## Activity:
What you should write out is every line from the one containing "subtotal: 1528.16 -> 1423.26" to the end of the data, exactly and with nothing else.

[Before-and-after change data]
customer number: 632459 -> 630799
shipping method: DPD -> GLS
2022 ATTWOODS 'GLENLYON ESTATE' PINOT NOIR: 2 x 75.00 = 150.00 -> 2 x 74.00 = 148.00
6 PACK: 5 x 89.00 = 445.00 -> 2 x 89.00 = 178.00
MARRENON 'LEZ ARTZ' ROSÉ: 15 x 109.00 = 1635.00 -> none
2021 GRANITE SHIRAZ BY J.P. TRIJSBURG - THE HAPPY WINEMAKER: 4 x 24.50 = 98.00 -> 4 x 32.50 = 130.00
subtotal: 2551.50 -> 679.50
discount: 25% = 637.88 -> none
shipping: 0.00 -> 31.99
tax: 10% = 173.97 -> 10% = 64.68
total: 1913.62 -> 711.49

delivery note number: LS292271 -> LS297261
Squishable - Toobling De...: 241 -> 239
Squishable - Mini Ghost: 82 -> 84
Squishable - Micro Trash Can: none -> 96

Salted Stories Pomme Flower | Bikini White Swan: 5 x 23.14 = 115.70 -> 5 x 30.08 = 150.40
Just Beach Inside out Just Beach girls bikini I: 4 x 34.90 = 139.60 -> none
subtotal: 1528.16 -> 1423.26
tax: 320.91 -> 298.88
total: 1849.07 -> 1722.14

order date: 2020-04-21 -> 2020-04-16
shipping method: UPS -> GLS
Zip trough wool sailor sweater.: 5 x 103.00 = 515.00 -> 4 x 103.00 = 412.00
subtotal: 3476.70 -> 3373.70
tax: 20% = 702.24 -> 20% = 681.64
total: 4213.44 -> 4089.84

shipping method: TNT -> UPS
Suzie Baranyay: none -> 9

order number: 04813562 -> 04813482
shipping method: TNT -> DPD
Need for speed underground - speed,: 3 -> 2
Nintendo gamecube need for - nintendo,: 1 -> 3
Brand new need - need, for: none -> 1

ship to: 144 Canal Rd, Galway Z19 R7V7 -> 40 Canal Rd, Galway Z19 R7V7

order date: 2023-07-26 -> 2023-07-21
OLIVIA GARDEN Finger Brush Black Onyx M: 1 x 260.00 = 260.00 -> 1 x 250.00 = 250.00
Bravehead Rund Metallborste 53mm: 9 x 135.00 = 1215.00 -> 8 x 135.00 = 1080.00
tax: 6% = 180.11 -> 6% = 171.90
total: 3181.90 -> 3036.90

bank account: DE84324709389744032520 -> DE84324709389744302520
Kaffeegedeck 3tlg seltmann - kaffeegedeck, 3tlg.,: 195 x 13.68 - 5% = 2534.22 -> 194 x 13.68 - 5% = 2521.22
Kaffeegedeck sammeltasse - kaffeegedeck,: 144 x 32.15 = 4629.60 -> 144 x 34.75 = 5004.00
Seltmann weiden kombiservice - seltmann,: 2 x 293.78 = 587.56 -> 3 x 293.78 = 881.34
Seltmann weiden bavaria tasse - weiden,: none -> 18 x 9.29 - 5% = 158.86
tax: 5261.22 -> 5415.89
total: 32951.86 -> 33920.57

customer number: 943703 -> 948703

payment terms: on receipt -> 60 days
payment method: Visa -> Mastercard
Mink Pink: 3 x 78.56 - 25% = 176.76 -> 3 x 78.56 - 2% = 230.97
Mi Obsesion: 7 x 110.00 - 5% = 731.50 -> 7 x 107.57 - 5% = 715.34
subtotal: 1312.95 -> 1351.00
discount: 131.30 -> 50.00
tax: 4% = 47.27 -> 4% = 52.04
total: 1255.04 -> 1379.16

## Your solution:
subtotal: 1528.16 -> 1423.26
tax: 320.91 -> 298.88
total: 1849.07 -> 1722.14

order date: 2020-04-21 -> 2020-04-16
shipping method: UPS -> GLS
Zip trough wool sailor sweater.: 5 x 103.00 = 515.00 -> 4 x 103.00 = 412.00
subtotal: 3476.70 -> 3373.70
tax: 20% = 702.24 -> 20% = 681.64
total: 4213.44 -> 4089.84

shipping method: TNT -> UPS
Suzie Baranyay: none -> 9

order number: 04813562 -> 04813482
shipping method: TNT -> DPD
Need for speed underground - speed,: 3 -> 2
Nintendo gamecube need for - nintendo,: 1 -> 3
Brand new need - need, for: none -> 1

ship to: 144 Canal Rd, Galway Z19 R7V7 -> 40 Canal Rd, Galway Z19 R7V7

order date: 2023-07-26 -> 2023-07-21
OLIVIA GARDEN Finger Brush Black Onyx M: 1 x 260.00 = 260.00 -> 1 x 250.00 = 250.00
Bravehead Rund Metallborste 53mm: 9 x 135.00 = 1215.00 -> 8 x 135.00 = 1080.00
tax: 6% = 180.11 -> 6% = 171.90
total: 3181.90 -> 3036.90

bank account: DE84324709389744032520 -> DE84324709389744302520
Kaffeegedeck 3tlg seltmann - kaffeegedeck, 3tlg.,: 195 x 13.68 - 5% = 2534.22 -> 194 x 13.68 - 5% = 2521.22
Kaffeegedeck sammeltasse - kaffeegedeck,: 144 x 32.15 = 4629.60 -> 144 x 34.75 = 5004.00
Seltmann weiden kombiservice - seltmann,: 2 x 293.78 = 587.56 -> 3 x 293.78 = 881.34
Seltmann weiden bavaria tasse - weiden,: none -> 18 x 9.29 - 5% = 158.86
tax: 5261.22 -> 5415.89
total: 32951.86 -> 33920.57

customer number: 943703 -> 948703

payment terms: on receipt -> 60 days
payment method: Visa -> Mastercard
Mink Pink: 3 x 78.56 - 25% = 176.76 -> 3 x 78.56 - 2% = 230.97
Mi Obsesion: 7 x 110.00 - 5% = 731.50 -> 7 x 107.57 - 5% = 715.34
subtotal: 1312.95 -> 1351.00
discount: 131.30 -> 50.00
tax: 4% = 47.27 -> 4% = 52.04
total: 1255.04 -> 1379.16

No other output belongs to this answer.